When the Hands Are Many: Community Organization and Social Change in
by Jennie M. Smith
Cornell University Press, paper
Due/Published: June 2001
In an ethnography that challenges standard approaches to
understanding the poor and disempowered, Smith's descriptions of
peasant activity change what constitutes a democratic society.
Through their civil institutions and artistic expression, Haitian
peasants, widely known as some of the world's most impoverished,
politically disempowered, and illiterate citizens, debate the
meanings of development, democracy, and the public good.
Smith offers a historically grounded overview of how the Haitian
state and certain foreign powers have sought to develop rural Haiti
and relates how Haitian peasants have responded to such efforts
through words and deeds. The author argues that songs called chante
pwen serve as "melodic machetes," a tool with which the peasants make
their voices heard in many social circumstances.

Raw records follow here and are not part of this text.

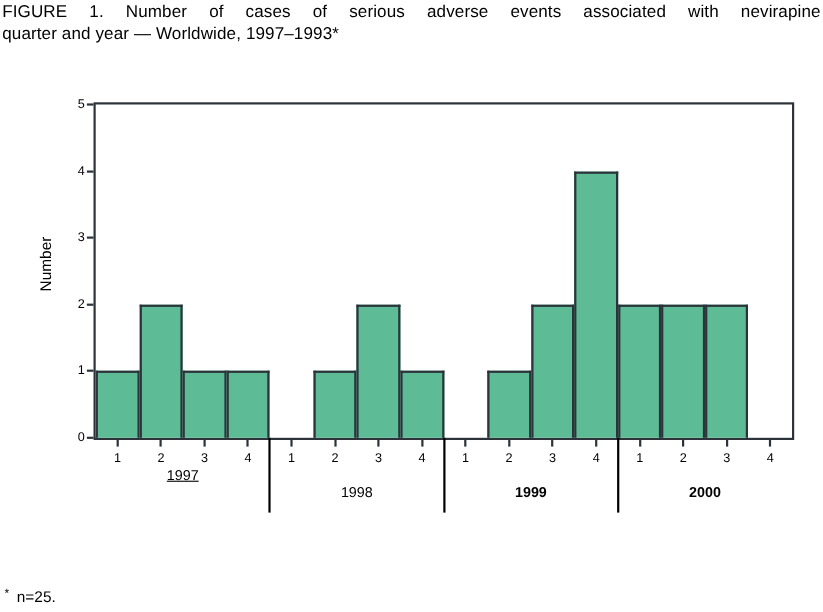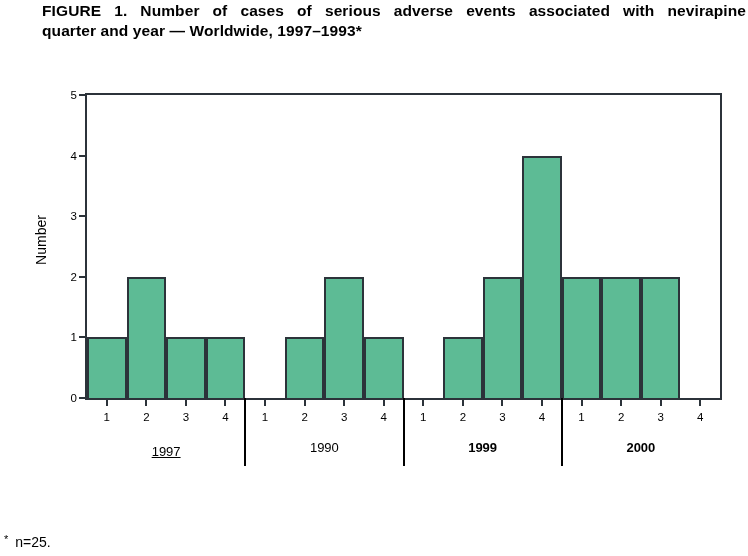--- a/index.html
+++ b/index.html
@@ -13,22 +13,22 @@
     width: 748px; height: 556px;
     font-family: "Liberation Sans", "DejaVu Sans", sans-serif;
     color: var(--text);
     overflow: hidden;
   }
   #canvas { position: relative; width: 748px; height: 556px; background: #ffffff; }
 
   
   .title-block { position: absolute; left: 2px; top: 1px; width: 744px; }
   .title-line {
-    font-size: 15.5px; font-weight: bold; line-height: 20px;
-    letter-spacing: 0.1px; white-space: nowrap; margin-left: 40px;
+    font-size: 15.5px; font-weight: normal; line-height: 20px;
+    letter-spacing: 0.1px; white-space: nowrap;
   }
   .title-line.just { white-space: normal; text-align: justify; text-align-last: justify; }
 
   
   .plot {
     position: absolute; left: 85px; top: 93px; width: 637px; height: 307px;
     border: 2px solid var(--frame); background: #ffffff;
   }
 
   
@@ -112,30 +112,30 @@
     <div class="tick" style="left: 79px; top: 94px; width: 6px; height: 2px;"></div>
     <div class="ytick-label" style="left: 43px; top: 88px;">5</div>
     <div class="tick" style="left: 105.781px; top: 400px; width: 2px; height: 6px;"></div>
     <div class="qtr-label" style="left: 91.7812px; top: 410px;">1</div>
     <div class="tick" style="left: 145.344px; top: 400px; width: 2px; height: 6px;"></div>
     <div class="qtr-label" style="left: 131.344px; top: 410px;">2</div>
     <div class="tick" style="left: 184.906px; top: 400px; width: 2px; height: 6px;"></div>
     <div class="qtr-label" style="left: 170.906px; top: 410px;">3</div>
     <div class="tick" style="left: 224.469px; top: 400px; width: 2px; height: 6px;"></div>
     <div class="qtr-label" style="left: 210.469px; top: 410px;">4</div>
-    <div class="year-label" style="left: 121.125px; top: 444px; text-decoration: underline;">1997</div>
+    <div class="year-label" style="left: 121.125px; top: 424px; text-decoration: underline;">1997</div>
     <div class="tick" style="left: 264.031px; top: 400px; width: 2px; height: 6px;"></div>
     <div class="qtr-label" style="left: 250.031px; top: 410px;">1</div>
     <div class="tick" style="left: 303.594px; top: 400px; width: 2px; height: 6px;"></div>
     <div class="qtr-label" style="left: 289.594px; top: 410px;">2</div>
     <div class="tick" style="left: 343.156px; top: 400px; width: 2px; height: 6px;"></div>
     <div class="qtr-label" style="left: 329.156px; top: 410px;">3</div>
     <div class="tick" style="left: 382.719px; top: 400px; width: 2px; height: 6px;"></div>
     <div class="qtr-label" style="left: 368.719px; top: 410px;">4</div>
-    <div class="year-label" style="left: 279.375px; top: 440px;">1990</div>
+    <div class="year-label" style="left: 279.375px; top: 440px;">1998</div>
     <div class="sep" style="left: 244.25px; top: 398px; height: 68px;"></div>
     <div class="tick" style="left: 422.281px; top: 400px; width: 2px; height: 6px;"></div>
     <div class="qtr-label" style="left: 408.281px; top: 410px;">1</div>
     <div class="tick" style="left: 461.844px; top: 400px; width: 2px; height: 6px;"></div>
     <div class="qtr-label" style="left: 447.844px; top: 410px;">2</div>
     <div class="tick" style="left: 501.406px; top: 400px; width: 2px; height: 6px;"></div>
     <div class="qtr-label" style="left: 487.406px; top: 410px;">3</div>
     <div class="tick" style="left: 540.969px; top: 400px; width: 2px; height: 6px;"></div>
     <div class="qtr-label" style="left: 526.969px; top: 410px;">4</div>
     <div class="year-label bold" style="left: 437.625px; top: 440px; text-align: center;">1999</div>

Smith illustrates the philosophies, styles, and structures typical of
social organization in rural Haiti with narrative portraits of
peasant organizations engaged in agricultural work parties, business
meetings, religious ceremonies, social service projects, song
sessions, and other activities. She integrates these organizations'
strengths into a new vision for social change and asks what must
happen in Haiti and elsewhere to facilitate positive transformation
in the world today.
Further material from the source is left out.